Pride and the prince
As the time for magnetic braking approached, the remaining preparations were remarkably straightforward: a bit of research, a bit of simulation, and a bit of fauxdemocratic discussion with the remaining crew. When everyone understood the magnetic braking plan, and had slept on it and then given their explicit agreement, Bascal announced that the differences of opinion that had separated Viridity’s crew were officially reconciled. He proclaimed a group hug. Conrad wasn’t too crazy about hugging Steve, and especially Ho, but for the good of the revolution, such as it was, he endured it.
And then, really, there was nothing left to do. Having agreed to consign themselves to the fax anyway, there was no reason to suffer the additional boredom of eleven more sailing days. So they dug the space suits out of their trunk and started putting them on: paper-doll jumpsuits of translucent, beetle-black wellstone film.

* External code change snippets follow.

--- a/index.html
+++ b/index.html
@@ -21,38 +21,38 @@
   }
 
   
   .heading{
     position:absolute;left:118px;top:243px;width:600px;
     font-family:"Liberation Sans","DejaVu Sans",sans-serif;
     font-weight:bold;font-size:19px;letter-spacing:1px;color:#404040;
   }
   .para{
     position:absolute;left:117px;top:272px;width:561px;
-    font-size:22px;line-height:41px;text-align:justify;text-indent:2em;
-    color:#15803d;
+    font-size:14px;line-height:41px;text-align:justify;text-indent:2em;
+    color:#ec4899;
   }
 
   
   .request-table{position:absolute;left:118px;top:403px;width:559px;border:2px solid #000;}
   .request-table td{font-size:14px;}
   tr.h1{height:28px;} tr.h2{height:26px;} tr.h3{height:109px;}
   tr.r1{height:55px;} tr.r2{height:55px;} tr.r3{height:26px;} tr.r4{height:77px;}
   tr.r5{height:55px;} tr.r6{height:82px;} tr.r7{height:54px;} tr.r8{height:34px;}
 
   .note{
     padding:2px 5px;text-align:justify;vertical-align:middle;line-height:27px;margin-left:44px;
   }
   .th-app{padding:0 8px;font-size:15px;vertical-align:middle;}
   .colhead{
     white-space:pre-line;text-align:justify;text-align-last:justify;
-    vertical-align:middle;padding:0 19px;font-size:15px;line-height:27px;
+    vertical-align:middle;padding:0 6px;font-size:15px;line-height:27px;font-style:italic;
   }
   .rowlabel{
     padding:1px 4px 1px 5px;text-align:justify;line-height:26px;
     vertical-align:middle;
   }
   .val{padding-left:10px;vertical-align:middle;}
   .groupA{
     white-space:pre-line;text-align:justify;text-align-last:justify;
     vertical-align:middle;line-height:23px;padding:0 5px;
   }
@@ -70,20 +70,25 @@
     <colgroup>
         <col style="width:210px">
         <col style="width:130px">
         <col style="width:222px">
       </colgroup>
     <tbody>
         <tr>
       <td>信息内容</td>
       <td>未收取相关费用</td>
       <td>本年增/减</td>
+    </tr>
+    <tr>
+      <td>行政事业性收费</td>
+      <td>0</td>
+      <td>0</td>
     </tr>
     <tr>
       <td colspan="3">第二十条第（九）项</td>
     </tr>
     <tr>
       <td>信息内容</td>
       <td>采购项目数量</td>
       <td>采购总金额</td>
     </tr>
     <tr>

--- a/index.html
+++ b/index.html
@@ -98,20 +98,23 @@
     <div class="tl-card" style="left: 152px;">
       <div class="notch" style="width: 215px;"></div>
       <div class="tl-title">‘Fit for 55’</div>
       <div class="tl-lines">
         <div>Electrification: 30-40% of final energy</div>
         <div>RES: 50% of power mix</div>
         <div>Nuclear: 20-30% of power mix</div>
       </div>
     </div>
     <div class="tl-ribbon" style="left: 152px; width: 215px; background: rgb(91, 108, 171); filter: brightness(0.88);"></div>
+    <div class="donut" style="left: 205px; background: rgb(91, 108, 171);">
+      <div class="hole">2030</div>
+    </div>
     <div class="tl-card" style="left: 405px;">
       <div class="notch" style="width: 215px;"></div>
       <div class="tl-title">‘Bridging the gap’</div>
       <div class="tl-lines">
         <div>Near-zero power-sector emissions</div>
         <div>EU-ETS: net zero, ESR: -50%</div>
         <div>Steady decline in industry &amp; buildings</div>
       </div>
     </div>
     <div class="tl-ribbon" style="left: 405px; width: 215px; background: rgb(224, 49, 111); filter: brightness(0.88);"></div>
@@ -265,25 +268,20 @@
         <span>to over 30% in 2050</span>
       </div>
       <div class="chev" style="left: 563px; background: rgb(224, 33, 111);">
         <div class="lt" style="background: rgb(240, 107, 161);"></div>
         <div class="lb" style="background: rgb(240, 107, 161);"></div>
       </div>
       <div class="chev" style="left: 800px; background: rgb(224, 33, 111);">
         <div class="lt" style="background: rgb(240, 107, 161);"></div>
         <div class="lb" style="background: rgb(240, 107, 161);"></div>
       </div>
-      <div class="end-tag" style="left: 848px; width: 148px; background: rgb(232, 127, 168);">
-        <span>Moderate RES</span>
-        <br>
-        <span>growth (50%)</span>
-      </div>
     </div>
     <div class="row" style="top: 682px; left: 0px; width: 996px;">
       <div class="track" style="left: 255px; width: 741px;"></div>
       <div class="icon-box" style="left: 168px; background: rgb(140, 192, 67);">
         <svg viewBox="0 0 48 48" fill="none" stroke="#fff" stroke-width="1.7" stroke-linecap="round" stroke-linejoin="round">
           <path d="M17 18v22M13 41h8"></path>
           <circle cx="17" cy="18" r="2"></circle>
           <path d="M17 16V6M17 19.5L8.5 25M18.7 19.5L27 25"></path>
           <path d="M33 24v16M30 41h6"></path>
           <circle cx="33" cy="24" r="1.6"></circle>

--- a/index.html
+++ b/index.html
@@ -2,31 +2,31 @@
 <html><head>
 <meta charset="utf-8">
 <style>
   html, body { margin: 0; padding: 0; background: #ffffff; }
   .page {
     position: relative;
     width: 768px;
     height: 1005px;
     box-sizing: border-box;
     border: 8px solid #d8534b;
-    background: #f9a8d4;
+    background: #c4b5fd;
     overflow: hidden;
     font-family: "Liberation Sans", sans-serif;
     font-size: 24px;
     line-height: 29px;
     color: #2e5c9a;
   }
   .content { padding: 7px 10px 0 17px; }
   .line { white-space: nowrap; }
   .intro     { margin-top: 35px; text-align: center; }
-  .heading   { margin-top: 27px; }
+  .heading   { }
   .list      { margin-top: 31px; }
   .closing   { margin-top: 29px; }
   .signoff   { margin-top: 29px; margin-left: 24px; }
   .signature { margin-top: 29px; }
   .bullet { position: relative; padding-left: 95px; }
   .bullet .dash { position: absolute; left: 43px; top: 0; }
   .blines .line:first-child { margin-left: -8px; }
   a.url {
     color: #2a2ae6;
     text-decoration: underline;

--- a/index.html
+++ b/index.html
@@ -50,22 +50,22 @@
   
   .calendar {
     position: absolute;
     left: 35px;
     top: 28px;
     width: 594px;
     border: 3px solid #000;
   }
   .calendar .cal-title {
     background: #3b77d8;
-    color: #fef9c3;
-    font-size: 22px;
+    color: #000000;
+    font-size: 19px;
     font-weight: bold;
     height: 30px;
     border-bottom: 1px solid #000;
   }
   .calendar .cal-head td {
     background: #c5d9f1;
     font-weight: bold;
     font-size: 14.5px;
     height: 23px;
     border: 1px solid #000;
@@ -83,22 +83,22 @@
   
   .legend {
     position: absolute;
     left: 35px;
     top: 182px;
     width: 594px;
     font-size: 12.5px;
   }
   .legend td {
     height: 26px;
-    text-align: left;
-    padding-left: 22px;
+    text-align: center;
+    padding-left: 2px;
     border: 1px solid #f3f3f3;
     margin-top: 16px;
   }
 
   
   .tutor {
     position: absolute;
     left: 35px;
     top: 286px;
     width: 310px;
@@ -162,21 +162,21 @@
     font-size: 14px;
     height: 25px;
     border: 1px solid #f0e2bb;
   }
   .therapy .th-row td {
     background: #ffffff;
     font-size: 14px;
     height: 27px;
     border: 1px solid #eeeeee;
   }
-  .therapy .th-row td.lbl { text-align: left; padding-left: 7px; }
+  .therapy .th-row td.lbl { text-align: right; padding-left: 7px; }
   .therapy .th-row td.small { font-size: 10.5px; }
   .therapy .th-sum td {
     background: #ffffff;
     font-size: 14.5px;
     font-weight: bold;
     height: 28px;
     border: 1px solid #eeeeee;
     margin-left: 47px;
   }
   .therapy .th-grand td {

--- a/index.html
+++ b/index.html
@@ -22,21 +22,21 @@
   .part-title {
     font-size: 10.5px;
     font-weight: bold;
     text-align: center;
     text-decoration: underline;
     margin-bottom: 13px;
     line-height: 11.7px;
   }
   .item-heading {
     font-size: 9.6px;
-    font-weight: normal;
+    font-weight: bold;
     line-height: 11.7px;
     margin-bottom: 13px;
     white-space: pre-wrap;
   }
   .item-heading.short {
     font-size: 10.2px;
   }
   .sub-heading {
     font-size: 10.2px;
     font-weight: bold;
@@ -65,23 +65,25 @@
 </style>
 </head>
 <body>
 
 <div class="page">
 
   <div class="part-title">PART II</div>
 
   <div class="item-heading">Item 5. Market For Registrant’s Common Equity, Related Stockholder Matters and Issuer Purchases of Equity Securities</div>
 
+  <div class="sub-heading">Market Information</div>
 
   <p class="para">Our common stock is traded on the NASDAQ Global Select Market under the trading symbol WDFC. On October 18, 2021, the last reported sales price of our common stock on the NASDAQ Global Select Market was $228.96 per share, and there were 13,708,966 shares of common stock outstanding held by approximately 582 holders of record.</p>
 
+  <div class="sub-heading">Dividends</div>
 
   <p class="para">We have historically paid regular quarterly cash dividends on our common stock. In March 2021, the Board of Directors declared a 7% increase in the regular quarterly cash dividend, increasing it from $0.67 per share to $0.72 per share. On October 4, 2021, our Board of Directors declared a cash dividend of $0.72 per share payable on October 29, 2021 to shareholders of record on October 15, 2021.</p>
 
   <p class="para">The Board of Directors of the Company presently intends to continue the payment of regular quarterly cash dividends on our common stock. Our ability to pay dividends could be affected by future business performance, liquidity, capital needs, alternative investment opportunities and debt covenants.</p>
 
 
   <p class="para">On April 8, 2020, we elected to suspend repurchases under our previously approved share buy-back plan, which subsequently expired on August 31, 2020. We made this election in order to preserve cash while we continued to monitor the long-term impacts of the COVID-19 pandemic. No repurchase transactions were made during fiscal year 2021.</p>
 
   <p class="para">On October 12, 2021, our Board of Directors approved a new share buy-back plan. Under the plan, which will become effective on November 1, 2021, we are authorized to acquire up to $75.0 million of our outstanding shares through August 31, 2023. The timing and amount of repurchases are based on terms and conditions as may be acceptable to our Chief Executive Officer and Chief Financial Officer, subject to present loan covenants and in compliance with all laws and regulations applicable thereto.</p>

“Better unfax our sleeping beauties,” Xmary observed, jiggling her way through the dressing process. “They need to suit up as well.”
Nobody really knew what would happen on the approach or final impact—whether the cabin would break apart, whether its wellstone wrapping would spring any leaks, or what. Either way, once they were magnetically docked to the barge’s hull they’d be opening the wrapper anyway, so they could get free and find an airlock that would lead them inside. That was the plan, anyway.